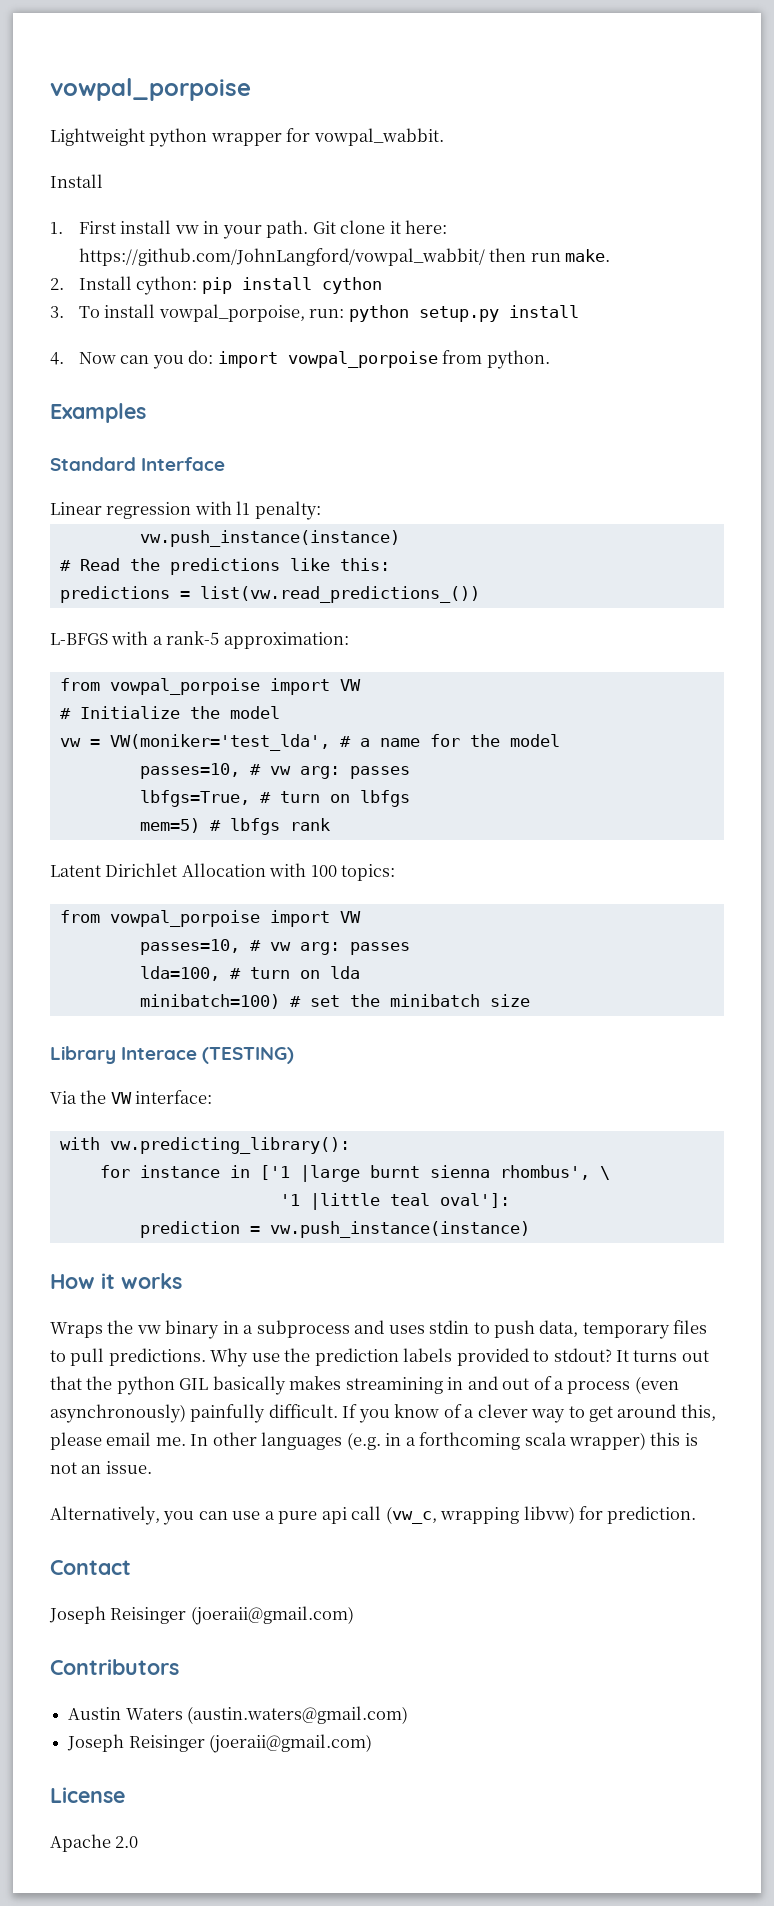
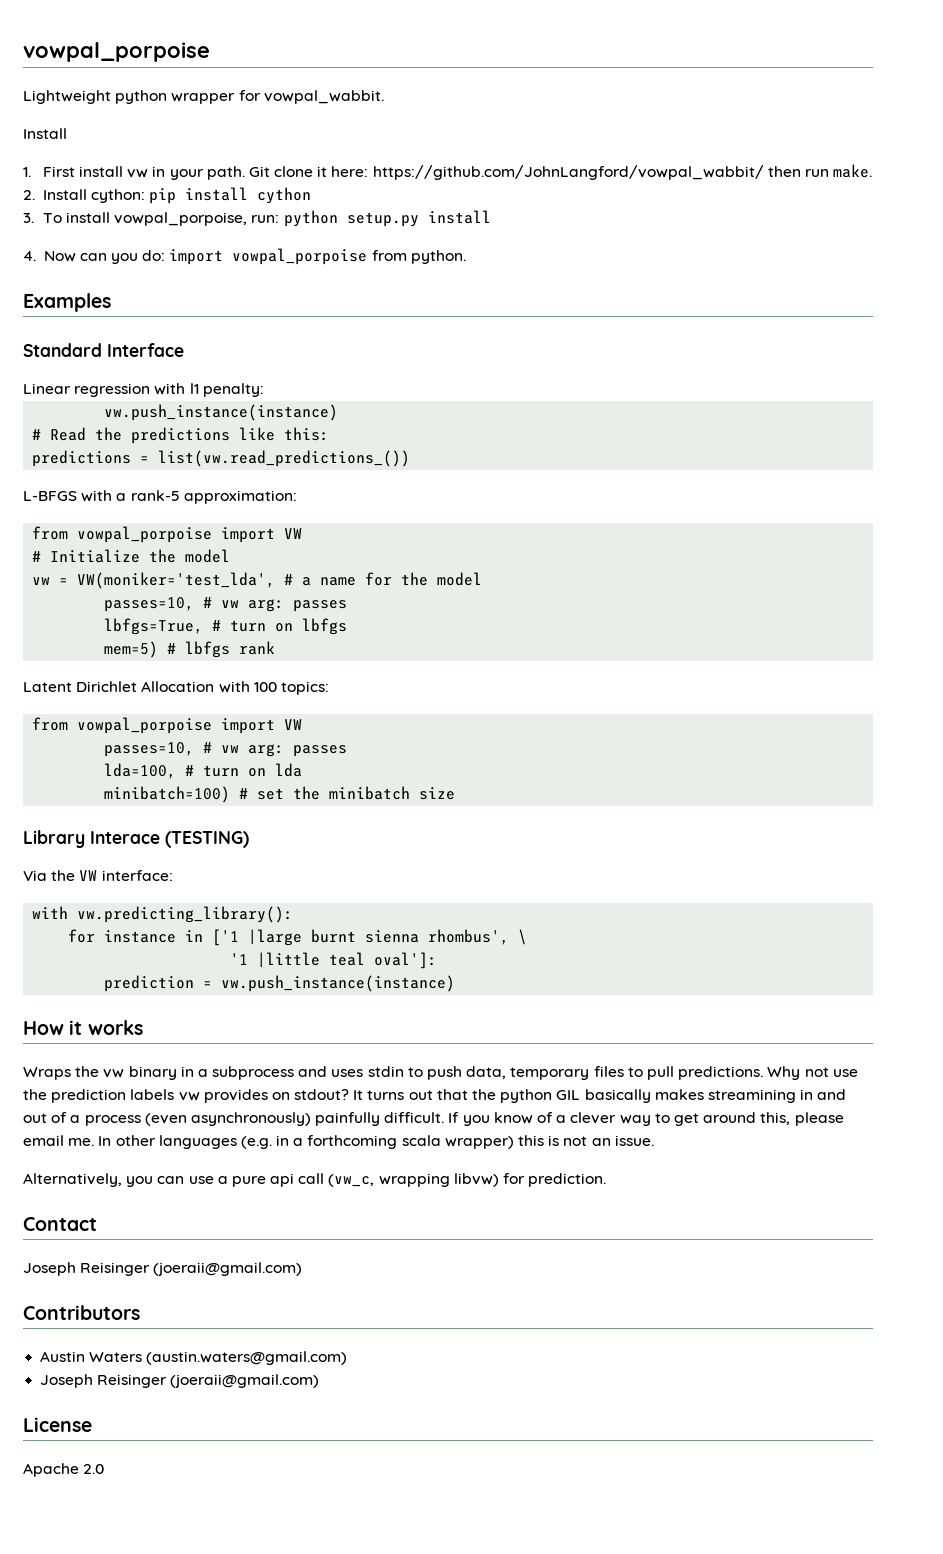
- Why use the prediction labels provided to stdout?
+ Why not use the prediction labels vw provides on stdout?

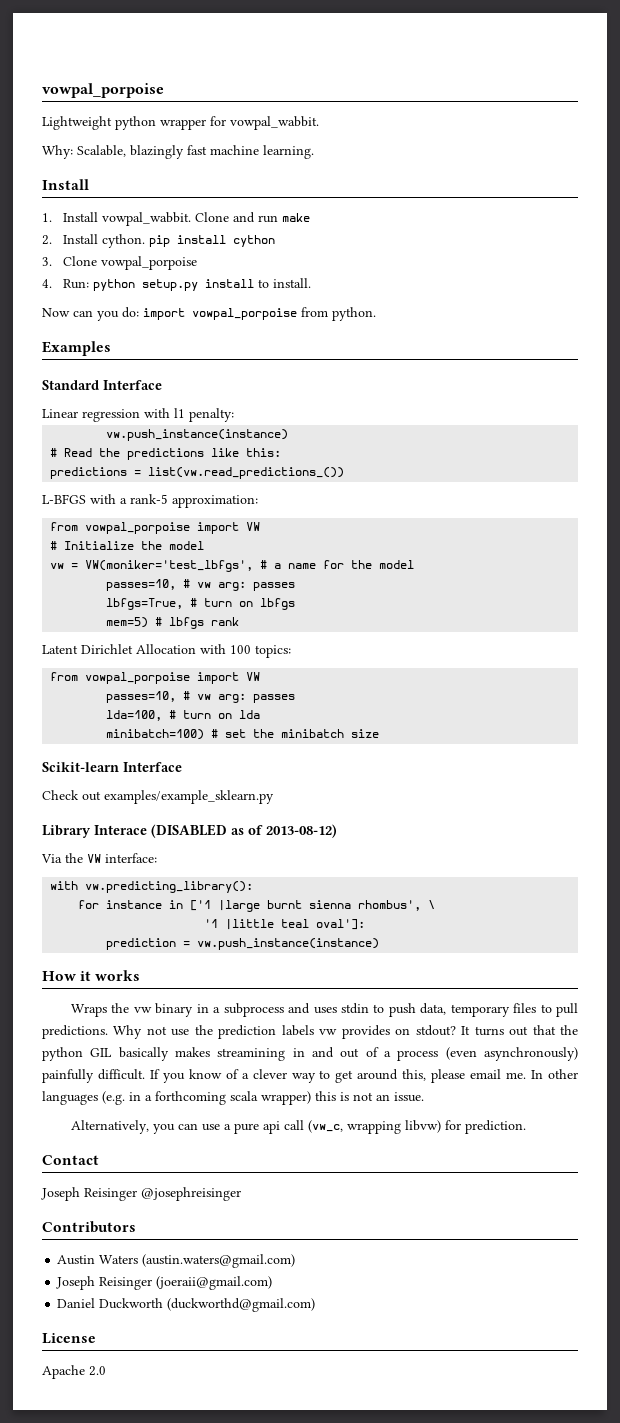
  Lightweight python wrapper for vowpal_wabbit.
+ Why: Scalable, blazingly fast machine learning.
  Install
- 1. First install vw in your path. Git clone it here: https://github.com/JohnLangford/vowpal_wabbit/ then run make.
+ 1. Install vowpal_wabbit. Clone and run make
- 2. Install cython: pip install cython
+ 2. Install cython. pip install cython
- 3. To install vowpal_porpoise, run: python setup.py install
- 4. Now can you do: import vowpal_porpoise from python.
+ 3. Clone vowpal_porpoise
+ 4. Run: python setup.py install to install.
+ Now can you do: import vowpal_porpoise from python.
- vw = VW(moniker='test_lda', # a name for the model
+ vw = VW(moniker='test_lbfgs', # a name for the model
- Library Interace (TESTING)
+ Scikit-learn Interface
+ Check out examples/example_sklearn.py
+ Library Interace (DISABLED as of 2013-08-12)
  Contact
- Joseph Reisinger (joeraii@gmail.com)
+ Joseph Reisinger @josephreisinger
+ Daniel Duckworth (duckworthd@gmail.com)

▶ _EXERCISE REQUIREMENTS_
Make an exact copy of the whole listing, but don't bring over any pictures.

▶ _TASK RESPONSE_
- Why use the prediction labels provided to stdout?
+ Why not use the prediction labels vw provides on stdout?

  Lightweight python wrapper for vowpal_wabbit.
+ Why: Scalable, blazingly fast machine learning.
  Install
- 1. First install vw in your path. Git clone it here: https://github.com/JohnLangford/vowpal_wabbit/ then run make.
+ 1. Install vowpal_wabbit. Clone and run make
- 2. Install cython: pip install cython
+ 2. Install cython. pip install cython
- 3. To install vowpal_porpoise, run: python setup.py install
- 4. Now can you do: import vowpal_porpoise from python.
+ 3. Clone vowpal_porpoise
+ 4. Run: python setup.py install to install.
+ Now can you do: import vowpal_porpoise from python.
- vw = VW(moniker='test_lda', # a name for the model
+ vw = VW(moniker='test_lbfgs', # a name for the model
- Library Interace (TESTING)
+ Scikit-learn Interface
+ Check out examples/example_sklearn.py
+ Library Interace (DISABLED as of 2013-08-12)
  Contact
- Joseph Reisinger (joeraii@gmail.com)
+ Joseph Reisinger @josephreisinger
+ Daniel Duckworth (duckworthd@gmail.com)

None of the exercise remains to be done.